Бигенд обнажил в улыбке свои зубы. — Наша команда профессионалов, специализирующихся в культурной антропологии опрашивала американских солдат, вернувшихся из Ирака. От них они впервые услышали это выражение. Оно кстати не в полной мере уничижительное. Нам известны профессионалы, которые на самом деле виртуозно умеют пользоваться всеми этими узкоспециализированными штучками. Хотя они то как раз на самом деле в значительно меньшей степени подвержены их очарованию. Но это самое очарование конечно же нас очень интересует.

— И?

— Это такая одержимость идеей обладания не столько хорошими и нужными вещами, сколько особенными и специальными вещами. Этакий фетишизм в отношении снаряжения или экипировки. Когда желание выглядеть как супер полицейский или спецназовец становится болезненно необходимым. Сильное желание обладать тем же самым, быть связанным с тем миром. С его компетенциями, с его самоуверенной эксклюзивностью.
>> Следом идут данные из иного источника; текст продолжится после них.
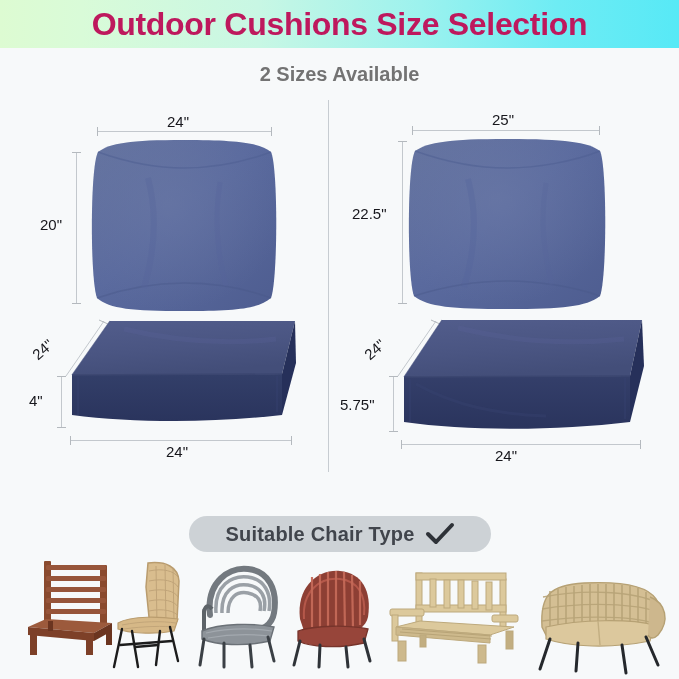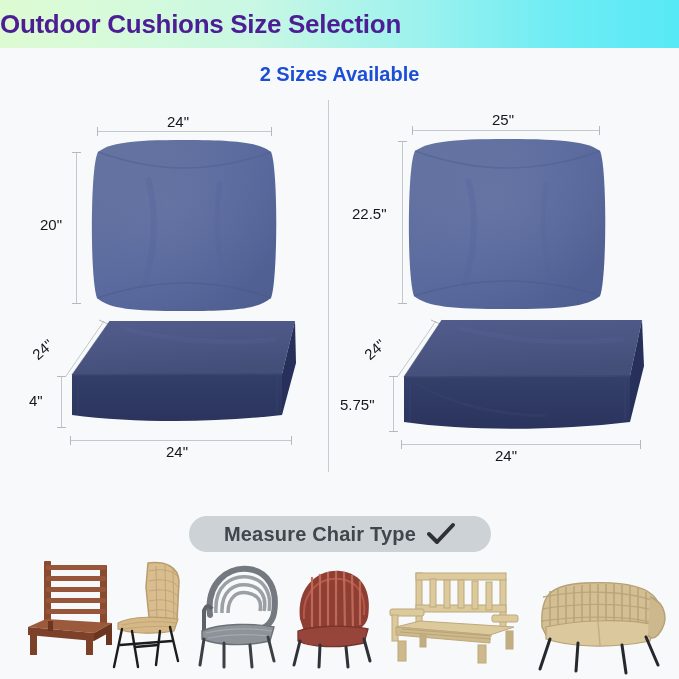"Outdoor Cushions Size Selection" .header-title { color: #4c1d95 -> #be185d; font-size: 26px -> 32px; text-align: left -> center }
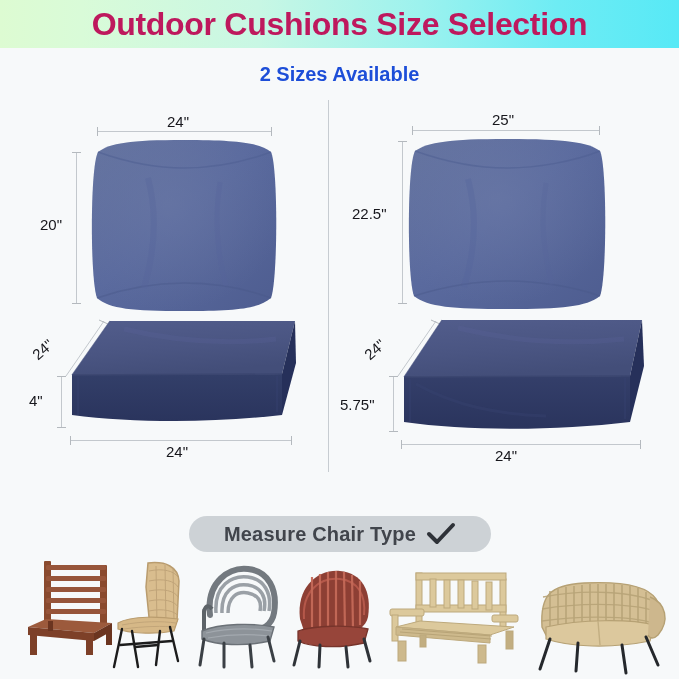"2 Sizes Available" .subtitle { color: #1d4ed8 -> #737373 }
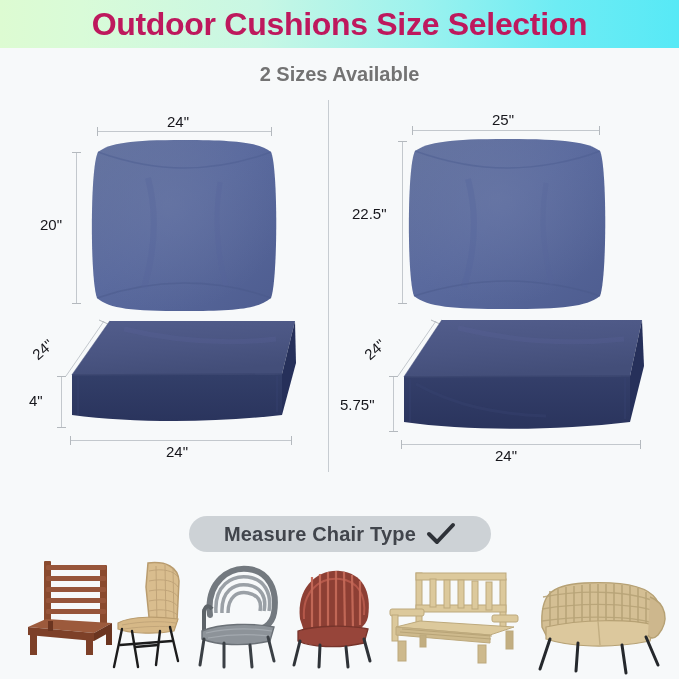"Measure Chair Type" span.chair-pill-label { text: Measure -> Suitable }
— Звучит как описание модной индустрии.

— В точности. Брюки, но только особенные. Мы бы никогда не смогли спроектировать такой мощный локус потребительского желания. Это как секс из бутылки.

— Это не для меня.

— Потому что вы женщина.

— Они хотят быть солдатами?

— Они не хотят быть солдатами. Они хотят чувствовать себя как будь-то солдатами. Как будь-то скрывающими это от окружающих. Представлять тем не менее что окружающие могут подумать что они сотрудники какого-нибудь спецподразделения. В действительности же, ни один из этих товаров не будет использоваться для чего-либо даже отдаленно напоминающего то, для чего они изначально предназначены. Хотя это в полной мере можно отнести к любому товару армейско-флотской тематики. Мужских фантазий на эту тему невероятное количество. Однако обнаруженный нами уровень потребительской мотивации в этой области внезапно обозначил что все это скорее предметы роскоши с соответствующими ценами. И вот это как раз новость. Я чувствую себя нейрохирургом, который вдруг обнаружил пациента, у которого с рождения нервная система полностью открыта. Настолько это неприкрыто и очевидно. Фантастически.